Um anjo caiu do céu na forma de mecânico da BMW


Voltei agora ao Cabo do Mundo depois de 19 dias em terras do norte alentejano, espaço que vamos começar a dividir com a nossa terra. Não temos mar por ali mas temos o Tejo que aqui veem desde o Alamal, as ribeiras, os caminhos, os montes, as laranjas que caem da árvore diretamente para o nosso sumo na rua onde agora estamos, onde temos, no jardim próximo, uma pequena biblioteca em forma de gaiola de pássaro da qual já me servi através da leitura da biografia de Stephen King e de um bestseller de 2020 sobre o tatuador de  Auschwitz, onde estive, algures no último quartel do século passado, com a minha camarada Sílvia Freches, aproveitando um intervalo da digressão do Benfica a Katowice (a cerca de 100 quilómetros).

Nestes 19 dias de adaptação a outro mundo, não me senti um prisioneiro de um campo de morte e apenas senti o gostinho da liberdade e dos grandes espaços. Numa aldeia do concelho de Gavião, Comenda, que já começou também a ser nossa. Ao segundo ou terceiro dia, conheci o presidente da Câmara de Gavião, que andava em campanha no Vale da Feiteira, tentando convencer a malta da freguesia da Comenda a votar no candidato do PS (que tinha perdido por um mas conseguiu mais um voto na secretaria) embora sem sucesso (a malta da Ferraria deu-lhe um xito), o novo presidente da junta poucos dias depois tentou-nos vender uma casa e, claro, não deixámos de ser a notícia da aldeia. Esperamos que em breve deixemos a primeira página do 'Jornal da Comenda', tanto mais que já lá temos o terreno e a casinha onde vamos montar a nossa segunda base.
Não vou dizer que não gostei de voltar aqui ao Cabo do Mundo. Matosinhos é a minha terra, estas são as minhas gentes, mas, convenhamos, daqui até à Comenda são apenas 280 quilómetros e se apanhar o comboio às 11 em Gavião/Belver às 15 estou em Campanhã por apenas 12 euros (seis daqui a seis aninhos).
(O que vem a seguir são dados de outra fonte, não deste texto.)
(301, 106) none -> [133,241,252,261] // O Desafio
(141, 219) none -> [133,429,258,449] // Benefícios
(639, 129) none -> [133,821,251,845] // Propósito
E como é bom andar de comboio, sobretudo no TGV que vai parando no Entroncamento para nos dar boleia.
Aqui chegado, o popó da patroa não se dignava dar sinais de vida, depois de três semanas parado. Chamada a assistência, o Emanuel, do alto do seu metro e noventa, saiu da carrinha, caminhou lentamente até ao automóvel, de bloco na mão, e sem reagir a três tentativas de boa tarde passou dois minutos a examinar a viatura sem lhe abrir o capô. Por fim, decidiu-se. Foi à carrinha buscar um aparelho, pousou-o em cima do motor e começou a acarinhar o carrito.
- Meu menino, o que tens, diz lá ao Emanuel o que tens?
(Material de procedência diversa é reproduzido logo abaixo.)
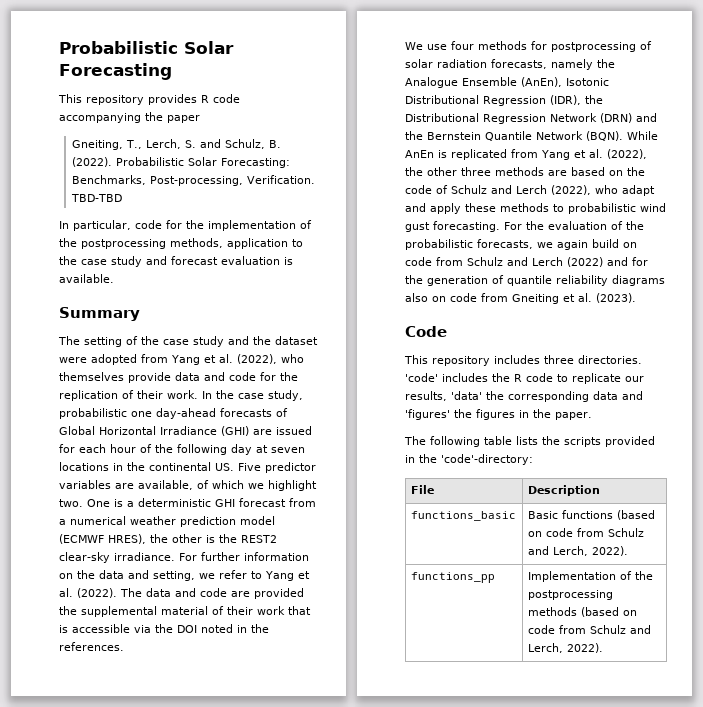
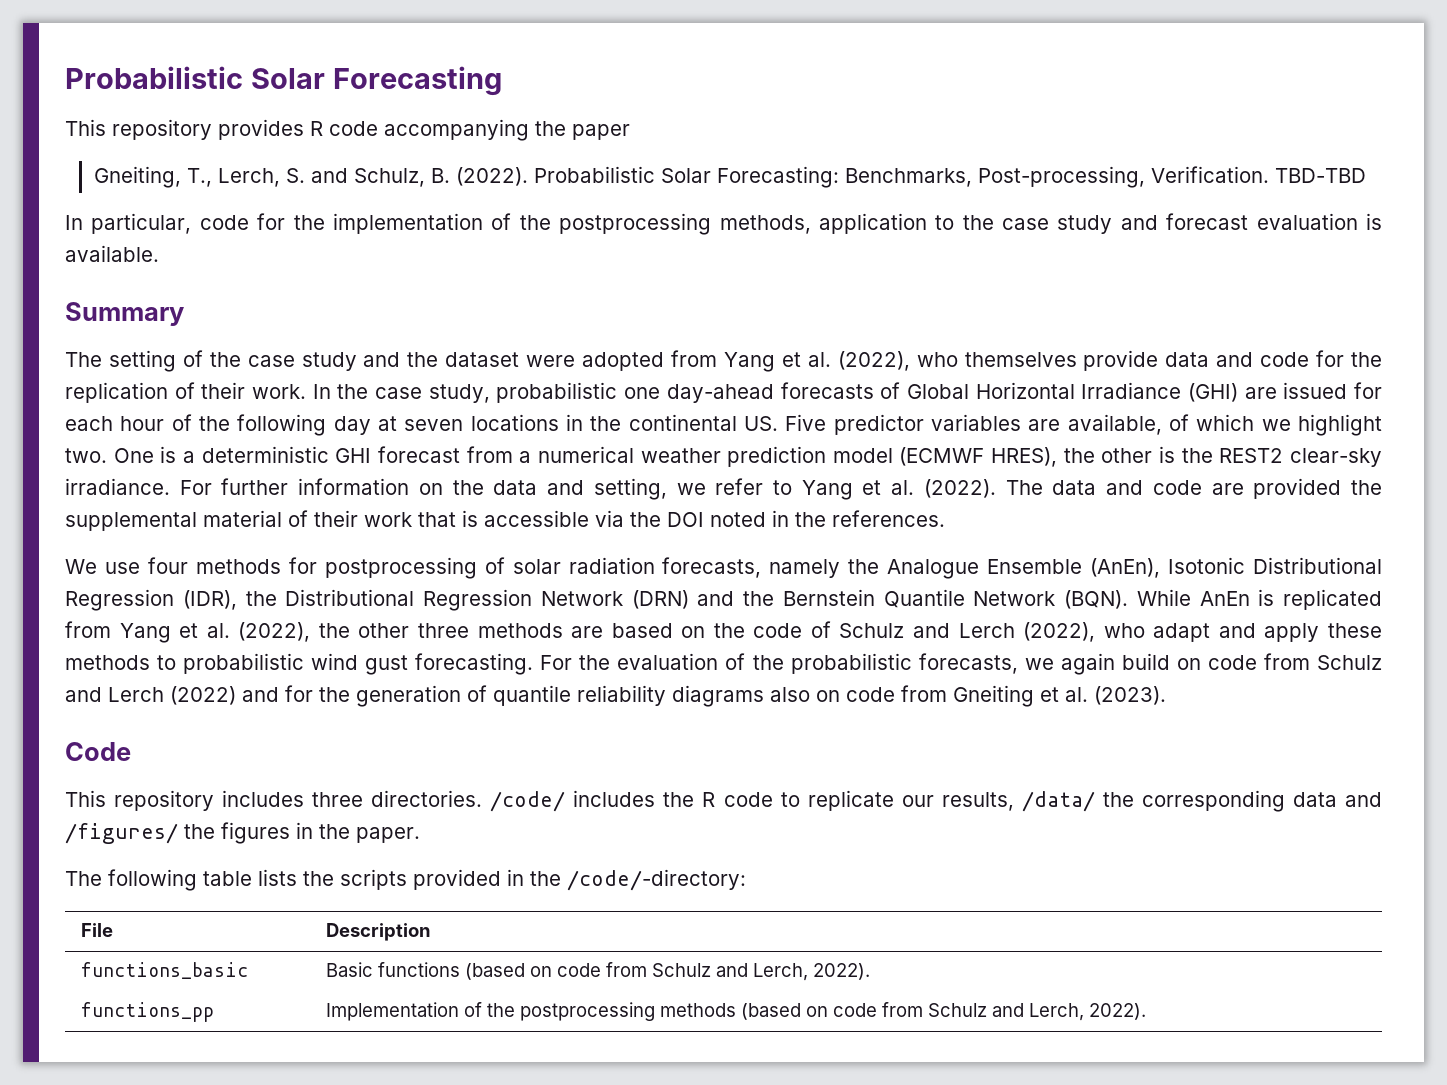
[405,373,438,382] 'code' -> [490,791,566,812] /code/
[451,391,482,400] 'data' -> [1021,791,1095,812] /data/
[405,409,450,420] 'figures' -> [65,823,178,844] /figures/
[441,454,533,465] 'code'-directory: -> [567,869,746,891] /code/-directory:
Tenho uma testemunha que pode garantir que foi mesmo assim.
Tentei tirar nabos da púcara mas o Emanuel não tugiu nem mugiu. Mais um longo silêncio e ei-lo que entra no carro, dá à chave e o carro começa a trabalhar.
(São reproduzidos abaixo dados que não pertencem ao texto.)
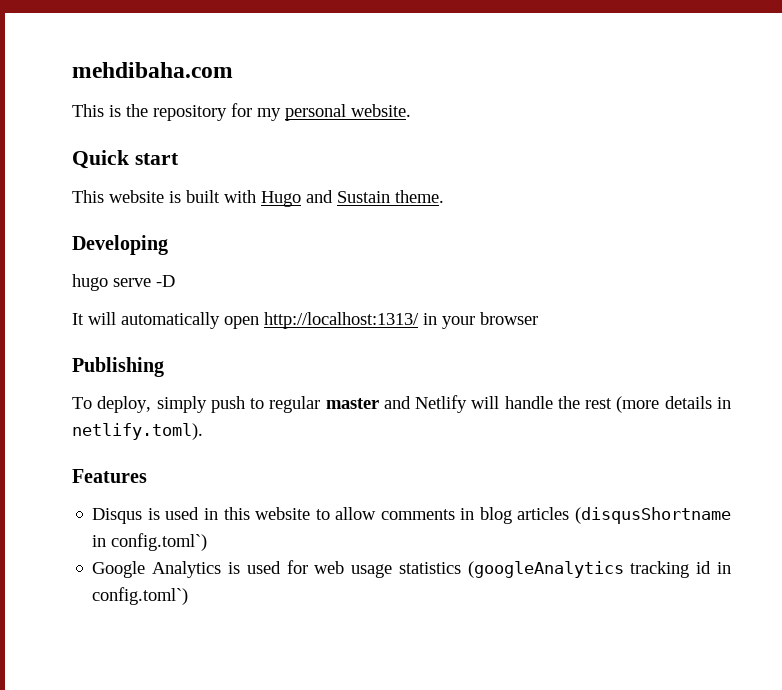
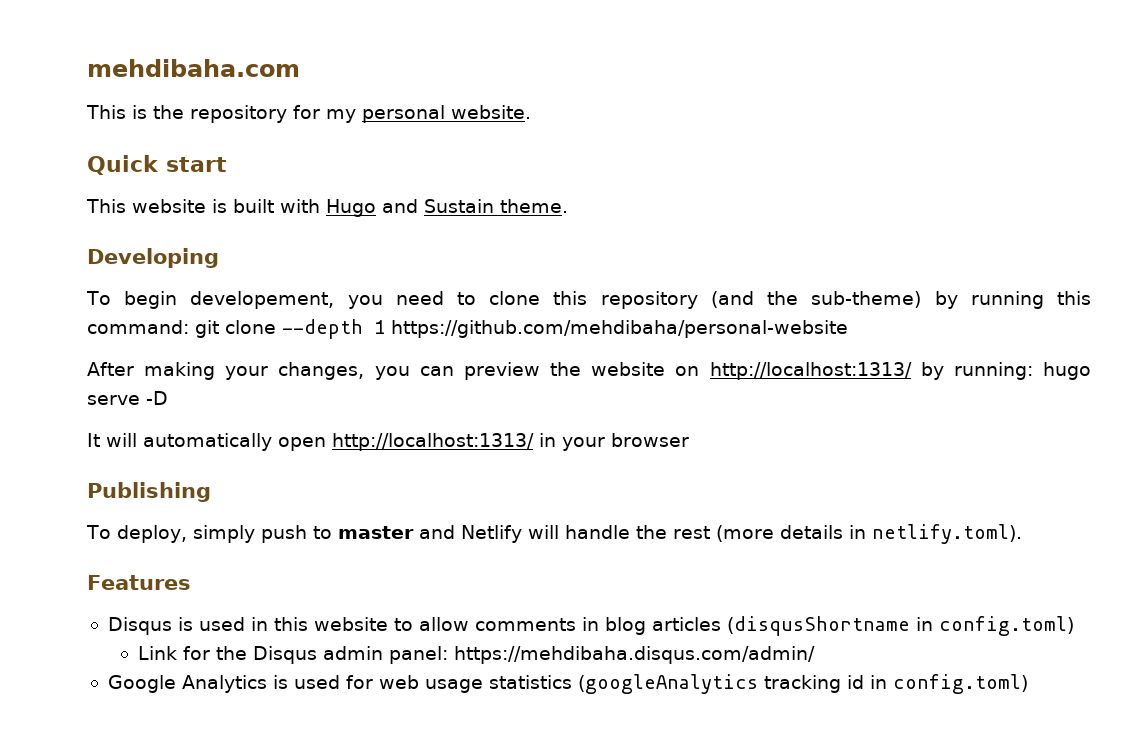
(168, 245) none -> [86,291,1091,309] [87,319,848,339] [87,362,1033,380] To begin developement, you need to clone this repository (and the sub-theme) by running this command: git clone --depth 1 https://github.com/mehdibaha/personal-website // After making your changes, you can preview the website on http://localhost:1313/ by running:
[269,396,321,413] regular -> (332, 532) none
[111,533,208,551] config.toml`) -> [938,616,1074,636] [138,646,816,664] config.toml) // Link for the Disqus admin panel: https://mehdibaha.disqus.com/admin/
[92,587,189,605] config.toml`) -> [892,674,1028,694] config.toml)

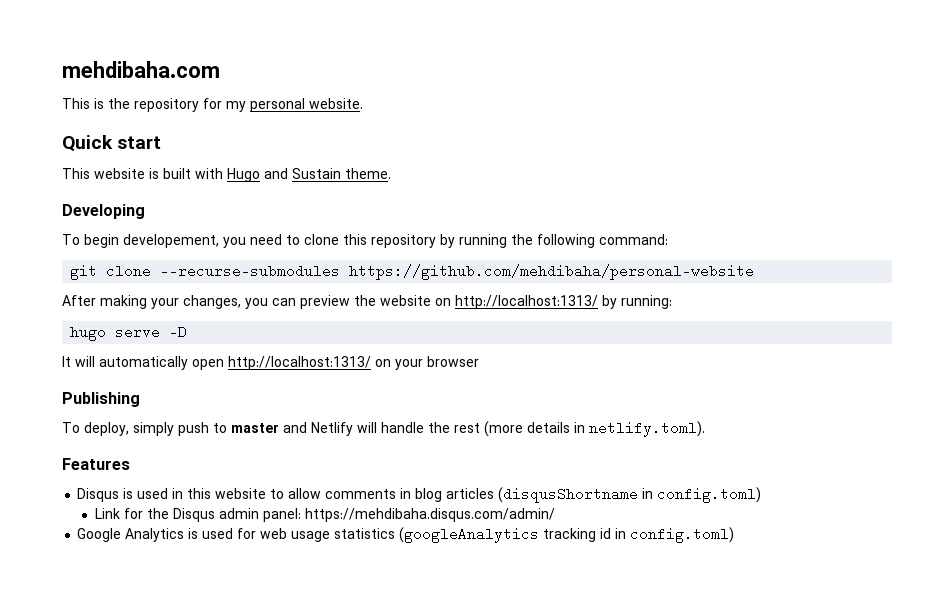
[710,291,1091,309] (and the sub-theme) by running this -> [440,234,595,248] by running the following
(189, 327) none -> (668, 239) //
[282,319,385,339] --depth 1 -> [160,264,341,278] --recurse-submodules
(1033, 371) none -> (672, 302) //
[539,433,556,447] in -> [375,359,391,367] on

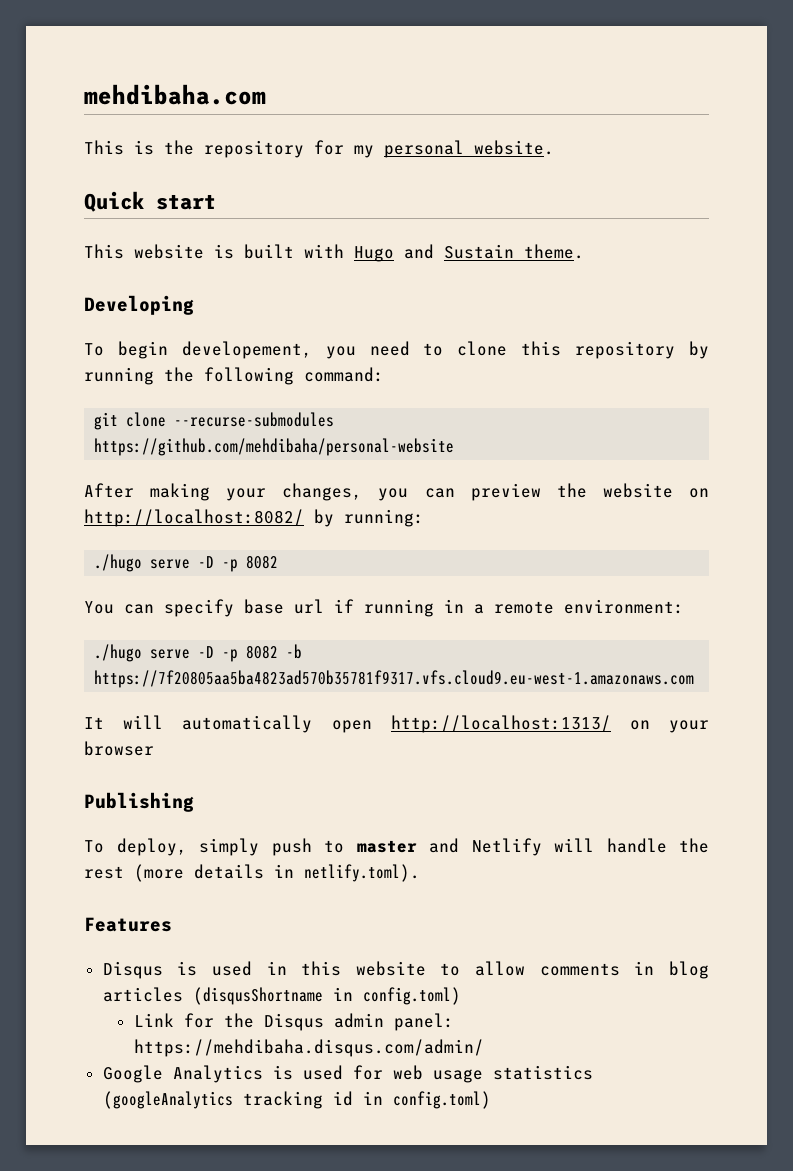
[455,295,598,309] http://localhost:1313/ -> [84,509,304,527] http://localhost:8082/
[70,325,188,341] hugo serve -D -> [94,554,279,572] [84,599,684,617] [94,644,303,662] [94,670,695,688] ./hugo serve -D -p 8082 // You can specify base url if running in a remote environment: // ./hugo serve -D -p 8082 -b https://7f20805aa5ba4823ad570b35781f9317.vfs.cloud9.eu-west-1.amazonaws.com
- Já posso ir dar uma volta com ele? - perguntei.
- Calma, calma, deixe-o recuperar devagarinho - lá me disse.
Outro silêncio e...
- Vá, meu menino, já está aqui o Emanuel, tu vais recuperar!
Não resisti e armei-me em mecânico de aviões. A resposta que tive foi mais ou menos esta:
- O Emanuel é que sabe. Vai ficar tudo bem com ele mas não o pode deixar tanto tempo sem trabalhar. Precisa de carinho todos os dias. E nem pense em usar carregadores de telemóveis chineses que esta eletrónica não aguenta.
- Amor - atirou para a mulher, que esperava na carrinha -, já está tudo bem com ele. Agora - e desta vez para mim - pode dar a tal voltinha.
Lá dei. O bólide estava vivo como nunca, caramba!
- Pronto, está tudo bem, amigo, cuide deste menino, ele precisa de atenção todos os dias e tu, meu menino, se precisares chama aqui o Emanuel, ok? - despediu-se o grandalhão Emanuel claramente desinteressado nesta eminência que assina este artigo.
Estas coisas parecem irreais mas são a vida. São o que levamos desta vida. Seja aqui, seja na Comenda.